:: Input records ::

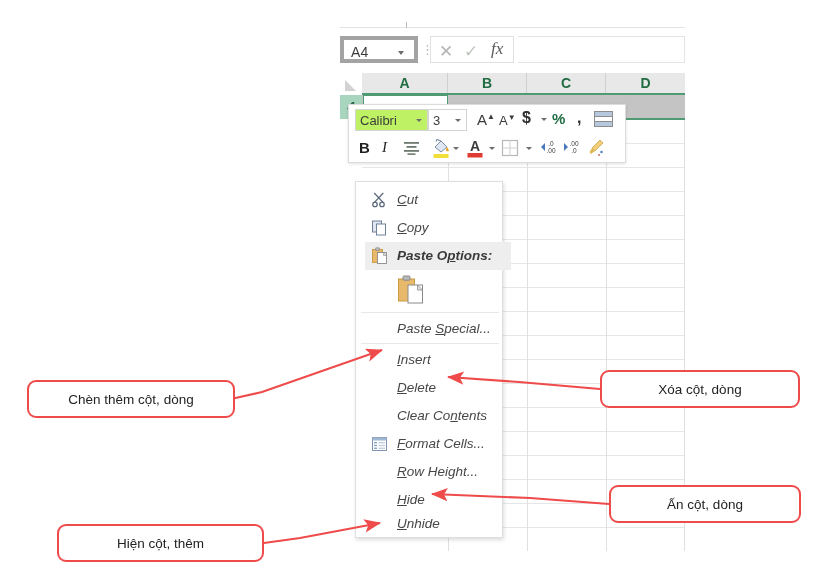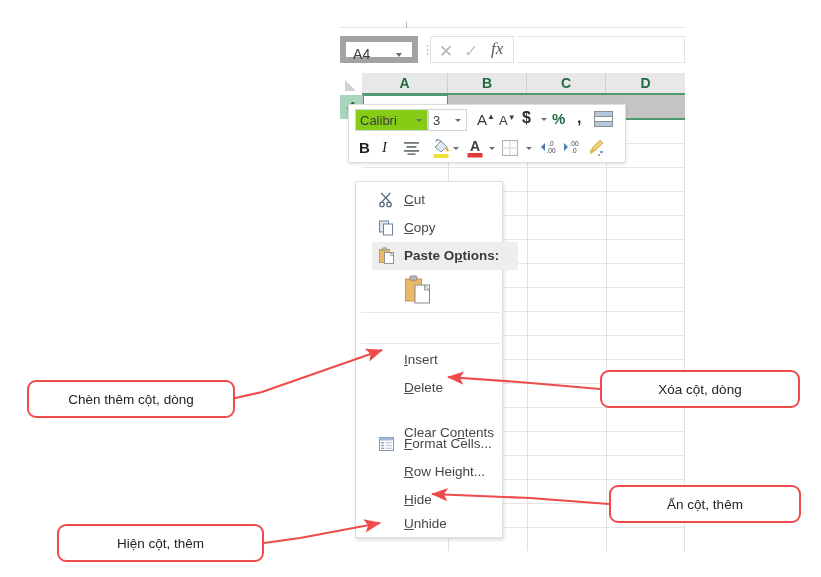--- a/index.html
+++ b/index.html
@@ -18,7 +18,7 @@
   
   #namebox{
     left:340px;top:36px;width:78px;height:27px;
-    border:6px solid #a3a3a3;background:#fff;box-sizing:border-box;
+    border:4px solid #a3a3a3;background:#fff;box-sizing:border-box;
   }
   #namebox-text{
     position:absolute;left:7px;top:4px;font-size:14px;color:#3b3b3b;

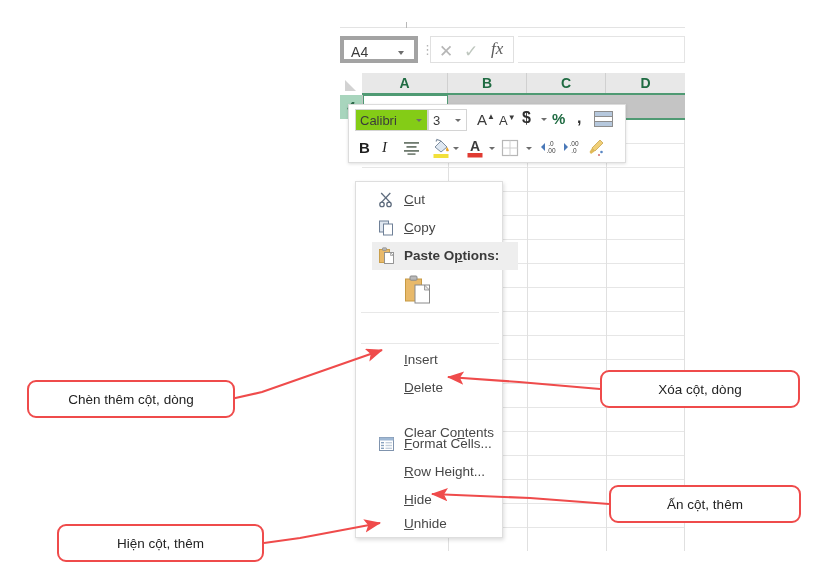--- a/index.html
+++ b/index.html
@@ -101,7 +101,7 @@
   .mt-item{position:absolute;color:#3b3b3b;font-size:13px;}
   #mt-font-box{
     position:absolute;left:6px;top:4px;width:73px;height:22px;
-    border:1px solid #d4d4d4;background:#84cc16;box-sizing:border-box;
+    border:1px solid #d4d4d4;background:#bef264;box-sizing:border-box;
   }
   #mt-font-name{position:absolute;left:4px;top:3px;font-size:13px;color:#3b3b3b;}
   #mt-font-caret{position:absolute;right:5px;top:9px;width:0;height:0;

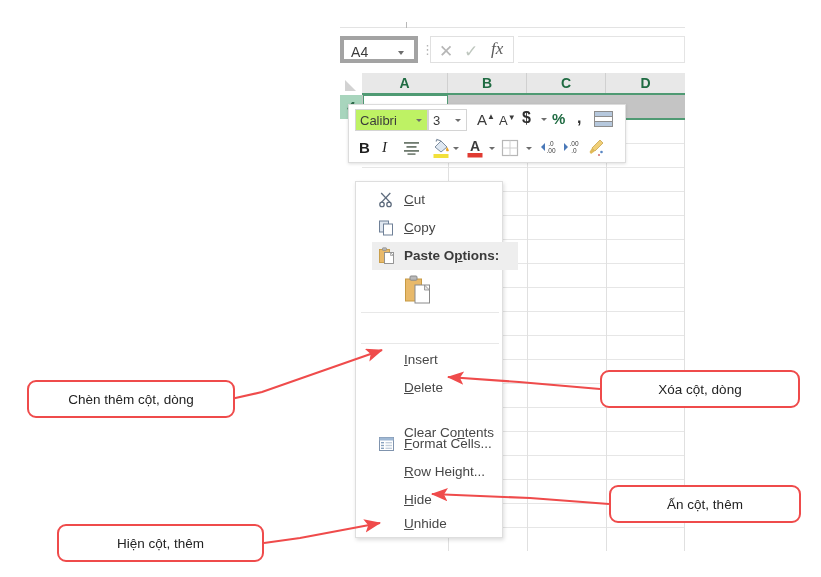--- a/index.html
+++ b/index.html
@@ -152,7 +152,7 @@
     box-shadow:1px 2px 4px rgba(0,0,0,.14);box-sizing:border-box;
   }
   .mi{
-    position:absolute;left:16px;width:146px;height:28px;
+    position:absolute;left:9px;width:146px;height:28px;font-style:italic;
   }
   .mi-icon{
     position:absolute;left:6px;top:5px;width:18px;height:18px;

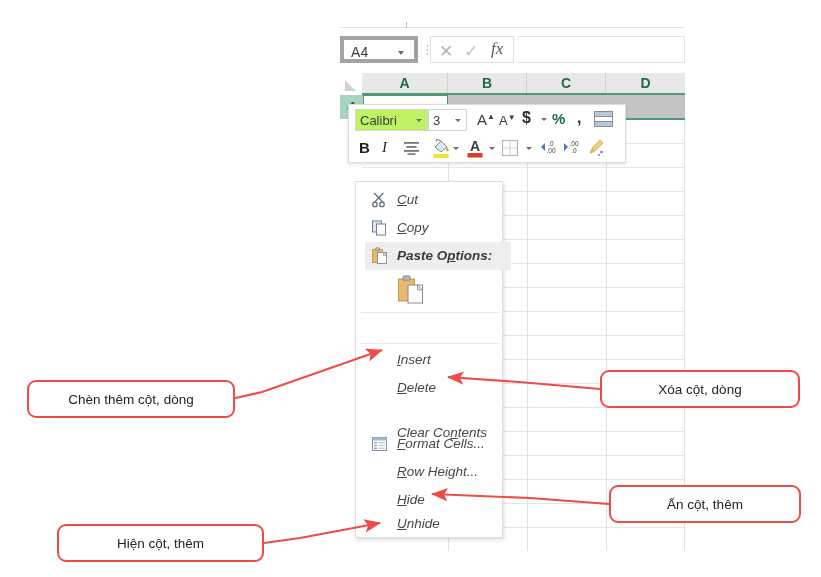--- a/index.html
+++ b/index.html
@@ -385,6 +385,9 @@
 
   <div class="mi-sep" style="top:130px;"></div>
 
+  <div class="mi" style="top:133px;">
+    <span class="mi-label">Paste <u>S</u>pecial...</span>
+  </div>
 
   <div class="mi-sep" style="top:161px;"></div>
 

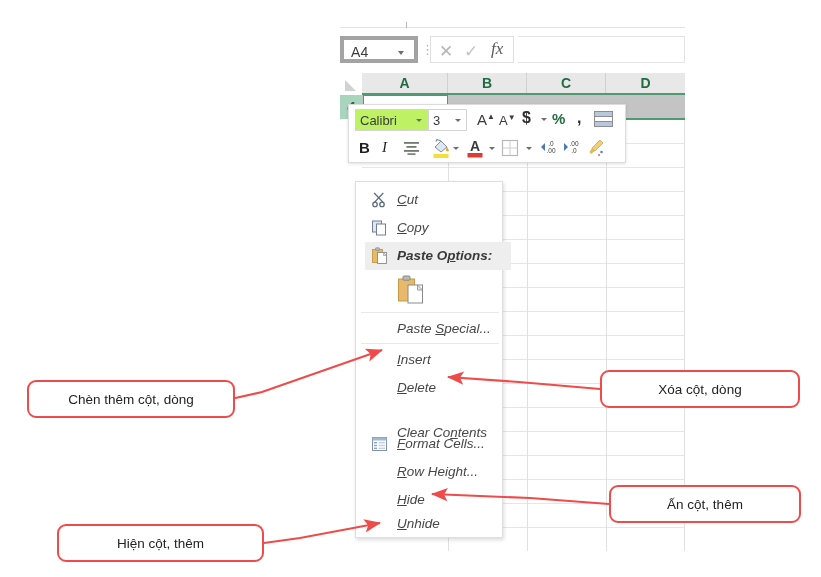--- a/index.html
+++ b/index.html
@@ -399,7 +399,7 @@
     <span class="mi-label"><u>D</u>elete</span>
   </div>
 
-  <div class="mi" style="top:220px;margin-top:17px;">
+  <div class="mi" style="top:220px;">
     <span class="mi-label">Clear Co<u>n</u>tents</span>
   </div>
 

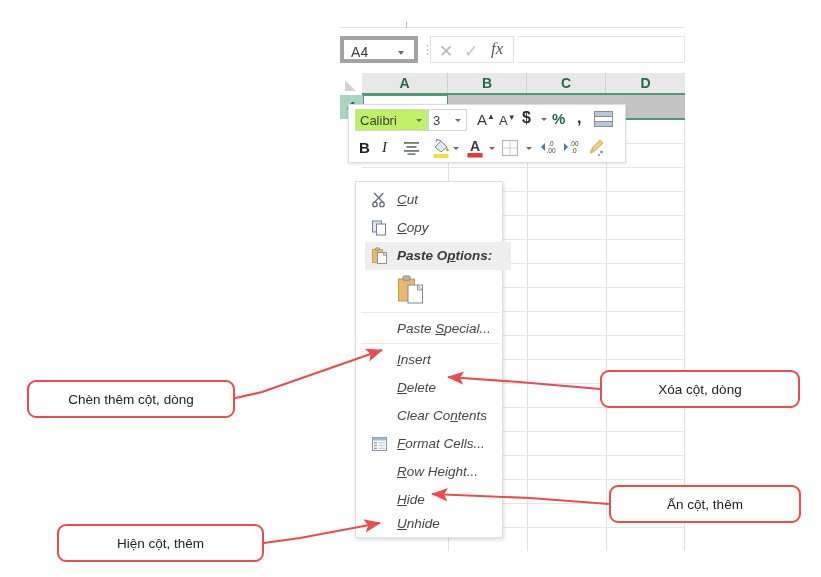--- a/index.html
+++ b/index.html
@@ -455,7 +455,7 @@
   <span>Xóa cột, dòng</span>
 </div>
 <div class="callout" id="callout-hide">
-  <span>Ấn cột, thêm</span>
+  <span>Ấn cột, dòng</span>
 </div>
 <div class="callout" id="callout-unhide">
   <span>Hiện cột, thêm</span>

:::

-- Exercise goal --
For each line above, output its wording exactly and leave out any picture.

-- Answer for the task --
--- a/index.html
+++ b/index.html
@@ -18,7 +18,7 @@
   
   #namebox{
     left:340px;top:36px;width:78px;height:27px;
-    border:6px solid #a3a3a3;background:#fff;box-sizing:border-box;
+    border:4px solid #a3a3a3;background:#fff;box-sizing:border-box;
   }
   #namebox-text{
     position:absolute;left:7px;top:4px;font-size:14px;color:#3b3b3b;

--- a/index.html
+++ b/index.html
@@ -101,7 +101,7 @@
   .mt-item{position:absolute;color:#3b3b3b;font-size:13px;}
   #mt-font-box{
     position:absolute;left:6px;top:4px;width:73px;height:22px;
-    border:1px solid #d4d4d4;background:#84cc16;box-sizing:border-box;
+    border:1px solid #d4d4d4;background:#bef264;box-sizing:border-box;
   }
   #mt-font-name{position:absolute;left:4px;top:3px;font-size:13px;color:#3b3b3b;}
   #mt-font-caret{position:absolute;right:5px;top:9px;width:0;height:0;

--- a/index.html
+++ b/index.html
@@ -152,7 +152,7 @@
     box-shadow:1px 2px 4px rgba(0,0,0,.14);box-sizing:border-box;
   }
   .mi{
-    position:absolute;left:16px;width:146px;height:28px;
+    position:absolute;left:9px;width:146px;height:28px;font-style:italic;
   }
   .mi-icon{
     position:absolute;left:6px;top:5px;width:18px;height:18px;

--- a/index.html
+++ b/index.html
@@ -385,6 +385,9 @@
 
   <div class="mi-sep" style="top:130px;"></div>
 
+  <div class="mi" style="top:133px;">
+    <span class="mi-label">Paste <u>S</u>pecial...</span>
+  </div>
 
   <div class="mi-sep" style="top:161px;"></div>
 

--- a/index.html
+++ b/index.html
@@ -399,7 +399,7 @@
     <span class="mi-label"><u>D</u>elete</span>
   </div>
 
-  <div class="mi" style="top:220px;margin-top:17px;">
+  <div class="mi" style="top:220px;">
     <span class="mi-label">Clear Co<u>n</u>tents</span>
   </div>
 

--- a/index.html
+++ b/index.html
@@ -455,7 +455,7 @@
   <span>Xóa cột, dòng</span>
 </div>
 <div class="callout" id="callout-hide">
-  <span>Ấn cột, thêm</span>
+  <span>Ấn cột, dòng</span>
 </div>
 <div class="callout" id="callout-unhide">
   <span>Hiện cột, thêm</span>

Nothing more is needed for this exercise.